The toxic mix of religion, politics, and societal criticism focused against the West and the U.S. that we see is not a bug but a feature on Al-Jazeera. It is also not limited to covering breaking news or the choice of guests on chat shows, but to others closely identified with and employed by the network. One of the major proponents of this poisonous stew is a religious leader intimately associated with both the Al-Jazeera project early on and with official Qatari ambitions – that is, the Egyptian-born Qatari cleric Yousef Al-Qaradawi, who for many years had his own popular religious program on the network, Sharia and Life.
Al-Jazeera was launched November 1, 1996 and Al-Qaradawi began on Al-Jazeera later that month.[35] A Muslim Brotherhood activist from his youth, imprisoned by both King Farouk and Nasser in Egypt, Al-Qaradawi first went to Qatar in 1961 and has been influential there for decades, founding its Sharia Faculty in 1977. He has been widely honored, and not just by Qatar, receiving the 1994 King Faisal Award for Islamic Studies from Saudi Arabia.[36] The Saudis are, of course, now strongly opposed to Al-Qaradawi and all his works.
Al-Qaradawi
The naturalized Qatari cleric has commented (on Al-Jazeera) on almost everything, including his conditional condoning of the killing of American hostage Nick Berg by Abu Musab Al-Zarqawi[37] or his positive views on Hitler against the Jews. Allah, he said, imposed Hitler upon the Jews to punish them, he said – and, "Allah willing, the next time" this happens it "will be at the hand of the believers."[38] A political observer's thorough search will turn up some statements by Al-Qaradawi that may be marginally helpful against some elements of Salafi-jihadism, but the overall thrust is towards mainstreaming jihadi discourse in general, with minor caveats here and there.[39]

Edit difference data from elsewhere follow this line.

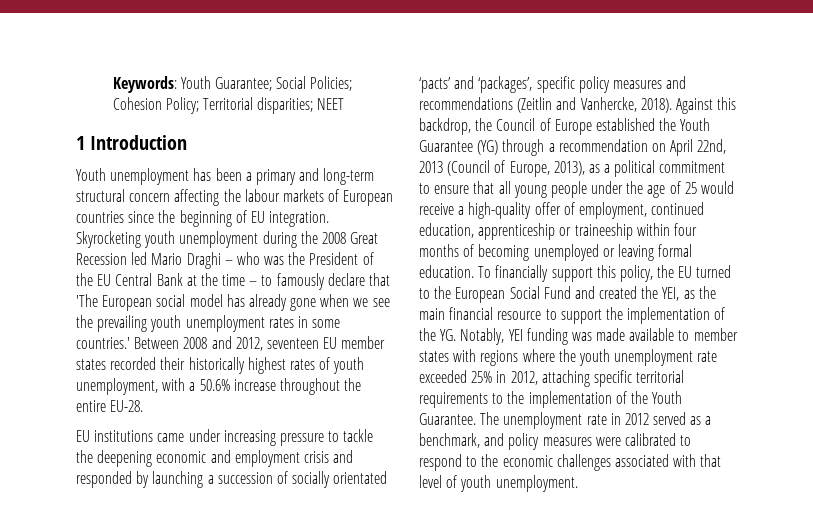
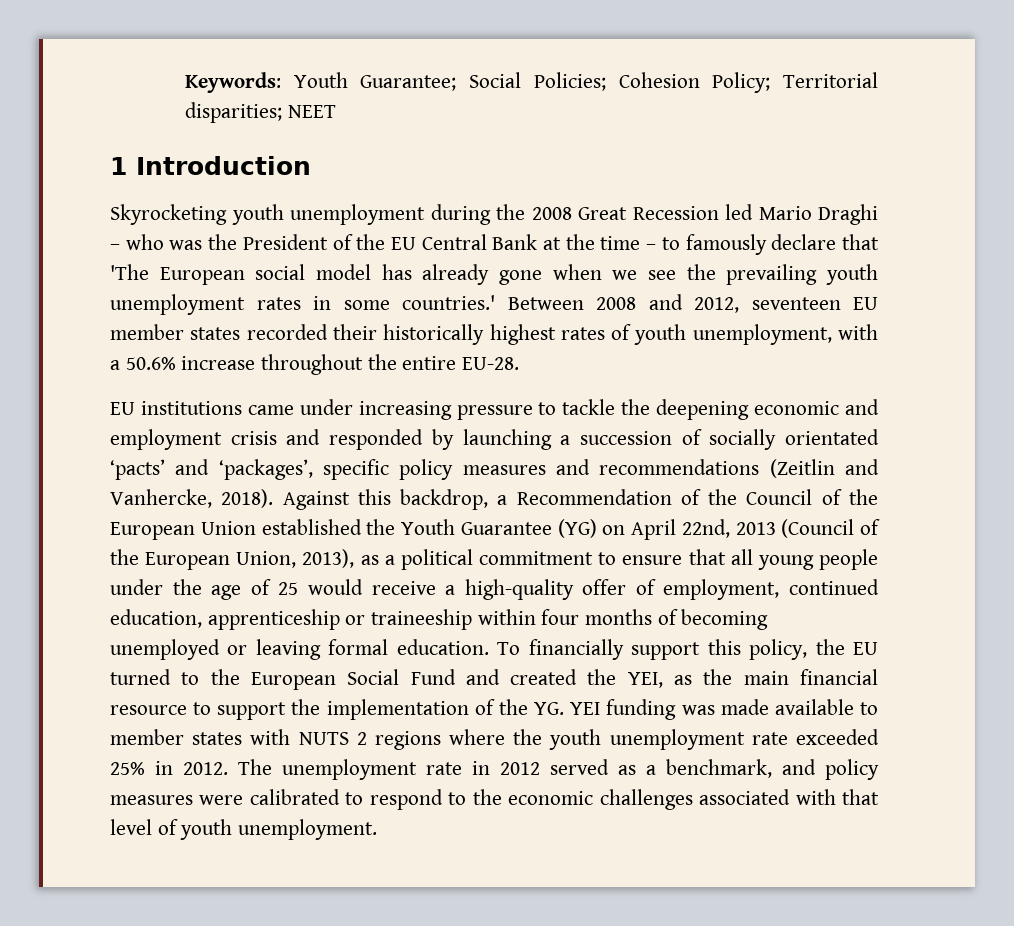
- Youth unemployment has been a primary and long-term structural concern affecting the labour markets of European countries since the beginning of EU integration.
- Against this backdrop, the Council of Europe established the Youth Guarantee (YG) through a recommendation on April 22nd, 2013 (Council of Europe, 2013), as a political commitment to ensure that all young people under the age of 25 would receive a high-quality offer of employment, continued education, apprenticeship or traineeship within four months of becoming unemployed or leaving formal education.
+ Against this backdrop, a Recommendation of the Council of the European Union established the Youth Guarantee (YG) on April 22nd, 2013 (Council of the European Union, 2013), as a political commitment to ensure that all young people under the age of 25 would receive a high-quality offer of employment, continued education, apprenticeship or traineeship within four months of becoming unemployed or leaving formal education.
- To financially support this policy, the EU turned to the European Social Fund and created the YEI, as the main financial resource to support the implementation of the YG. Notably, YEI funding was made available to member states with regions where the youth unemployment rate exceeded 25% in 2012, attaching specific territorial requirements to the implementation of the Youth Guarantee.
+ To financially support this policy, the EU turned to the European Social Fund and created the YEI, as the main financial resource to support the implementation of the YG. YEI funding was made available to member states with NUTS 2 regions where the youth unemployment rate exceeded 25% in 2012.

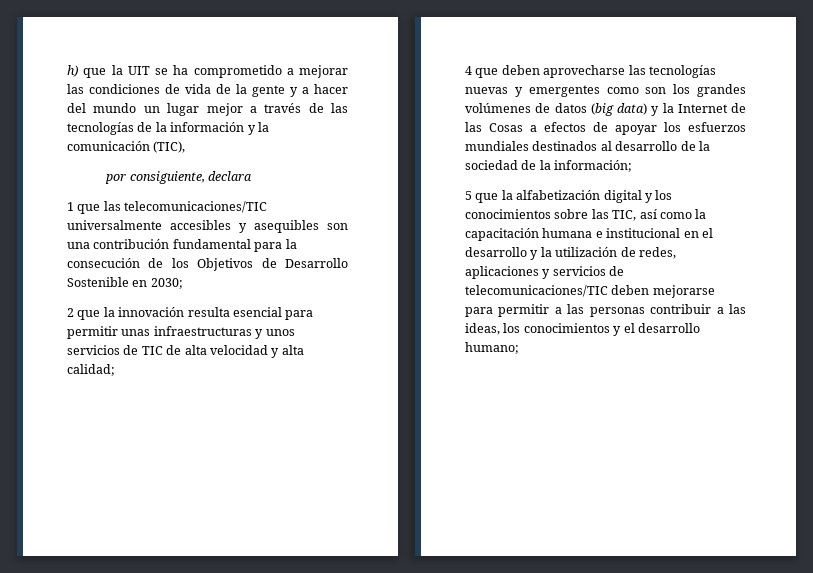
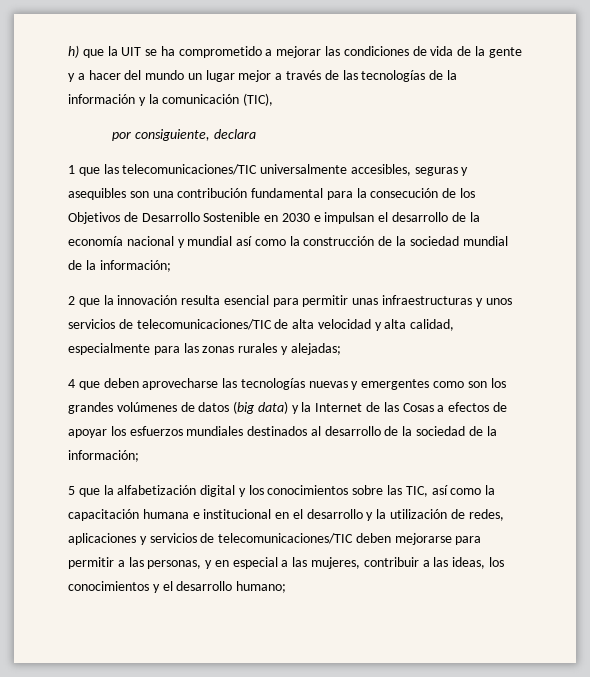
- 1 que las telecomunicaciones/TIC universalmente accesibles y asequibles son una contribución fundamental para la consecución de los Objetivos de Desarrollo Sostenible en 2030;
+ 1 que las telecomunicaciones/TIC universalmente accesibles, seguras y asequibles son una contribución fundamental para la consecución de los Objetivos de Desarrollo Sostenible en 2030 e impulsan el desarrollo de la economía nacional y mundial así como la construcción de la sociedad mundial de la información;
- 2 que la innovación resulta esencial para permitir unas infraestructuras y unos servicios de TIC de alta velocidad y alta calidad;
+ 2 que la innovación resulta esencial para permitir unas infraestructuras y unos servicios de telecomunicaciones/TIC de alta velocidad y alta calidad, especialmente para las zonas rurales y alejadas;
- 5 que la alfabetización digital y los conocimientos sobre las TIC, así como la capacitación humana e institucional en el desarrollo y la utilización de redes, aplicaciones y servicios de telecomunicaciones/TIC deben mejorarse para permitir a las personas contribuir a las ideas, los conocimientos y el desarrollo humano;
+ 5 que la alfabetización digital y los conocimientos sobre las TIC, así como la capacitación humana e institucional en el desarrollo y la utilización de redes, aplicaciones y servicios de telecomunicaciones/TIC deben mejorarse para permitir a las personas, y en especial a las mujeres, contribuir a las ideas, los conocimientos y el desarrollo humano;

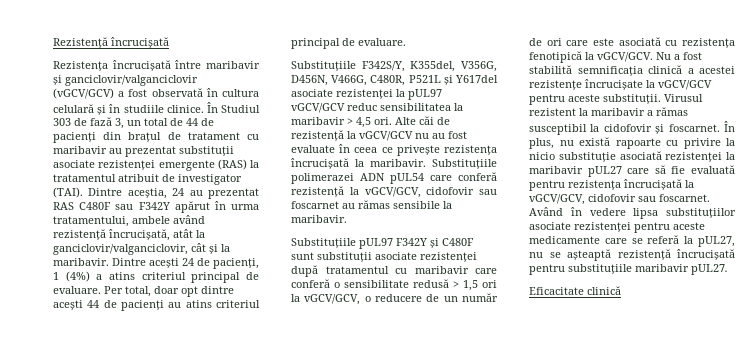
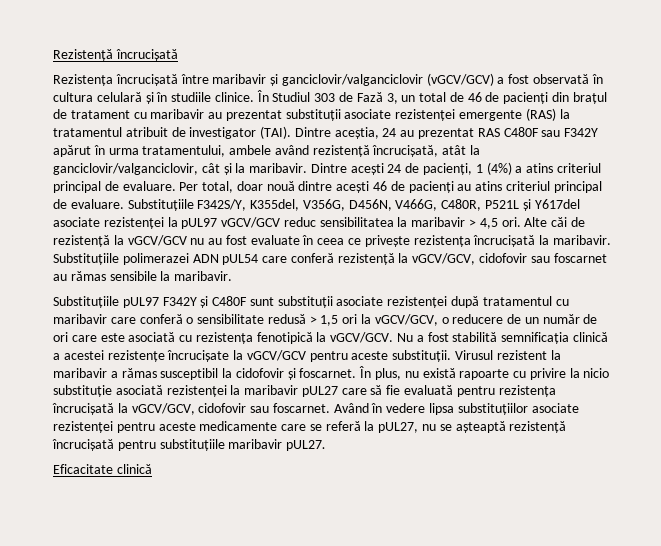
- În Studiul 303 de fază 3, un total de 44 de pacienți din brațul de tratament cu maribavir au prezentat substituții asociate rezistenței emergente (RAS) la tratamentul atribuit de investigator (TAI).
+ În Studiul 303 de Fază 3, un total de 46 de pacienți din brațul de tratament cu maribavir au prezentat substituții asociate rezistenței emergente (RAS) la tratamentul atribuit de investigator (TAI).
- Per total, doar opt dintre acești 44 de pacienți au atins criteriul principal de evaluare.
- Substituțiile F342S/Y, K355del, V356G, D456N, V466G, C480R, P521L și Y617del asociate rezistenței la pUL97 vGCV/GCV reduc sensibilitatea la maribavir > 4,5 ori.
+ Per total, doar nouă dintre acești 46 de pacienți au atins criteriul principal de evaluare. Substituțiile F342S/Y, K355del, V356G, D456N, V466G, C480R, P521L și Y617del asociate rezistenței la pUL97 vGCV/GCV reduc sensibilitatea la maribavir > 4,5 ori.

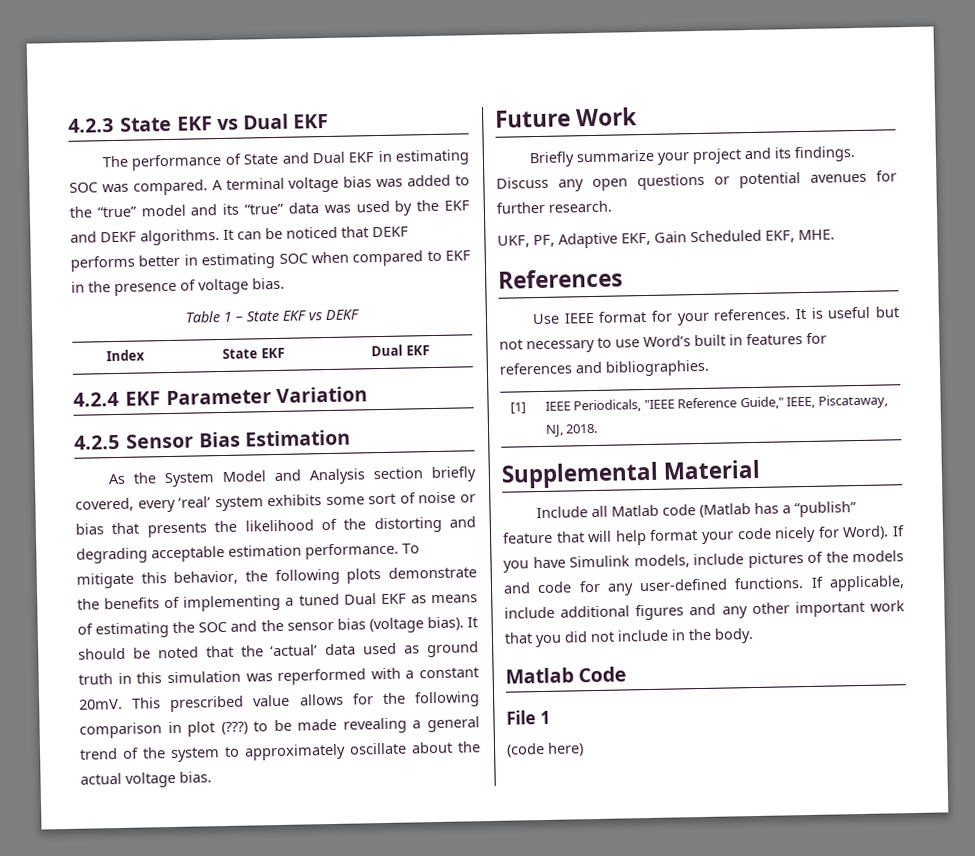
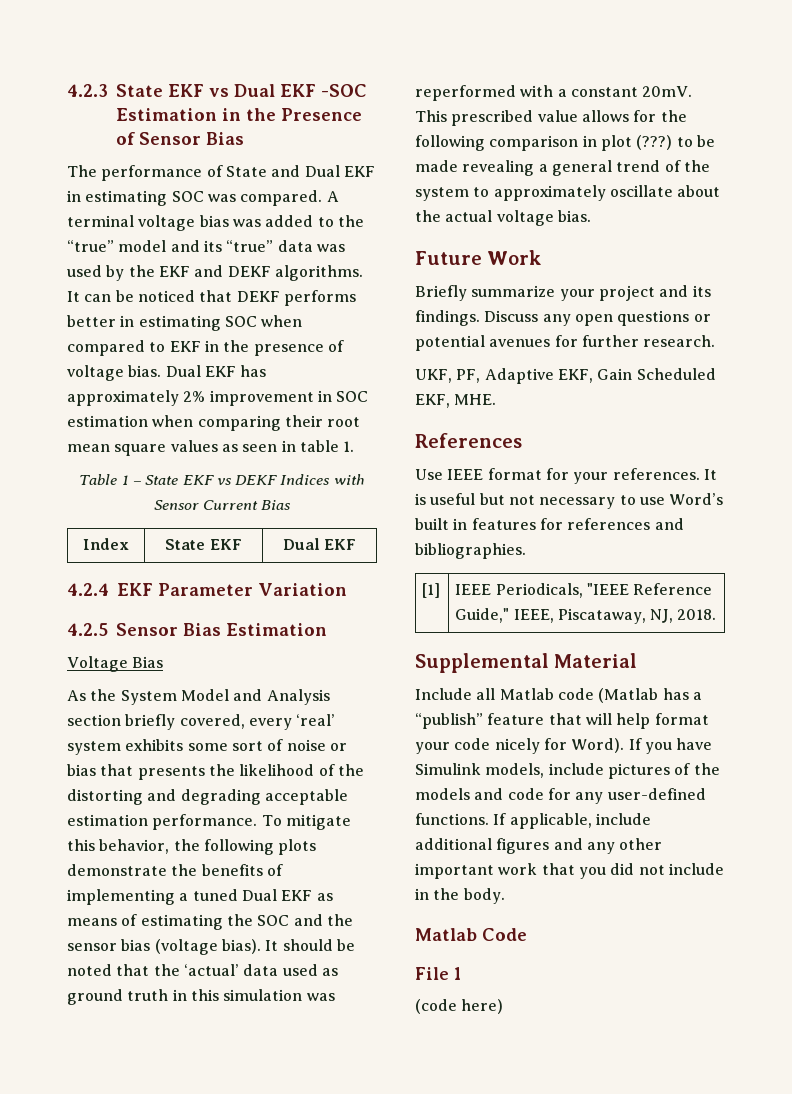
- 4.2.3 State EKF vs Dual EKF
+ 4.2.3 State EKF vs Dual EKF -SOC Estimation in the Presence of Sensor Bias
+ Dual EKF has approximately 2% improvement in SOC estimation when comparing their root mean square values as seen in table 1.
- Table 1 – State EKF vs DEKF
+ Table 1 – State EKF vs DEKF Indices with Sensor Current Bias
+ Voltage Bias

The cleric's view of America is almost as hostile as it is of Jews. Three years after the worst terrorist attack in history, Al-Qaradawi would identify American culture – including cowboy movies – and Judaism as the principal instigators of violence in the world. And where did he make such a remarkable statement? On his popular primetime program on religion on Al-Jazeera.[40]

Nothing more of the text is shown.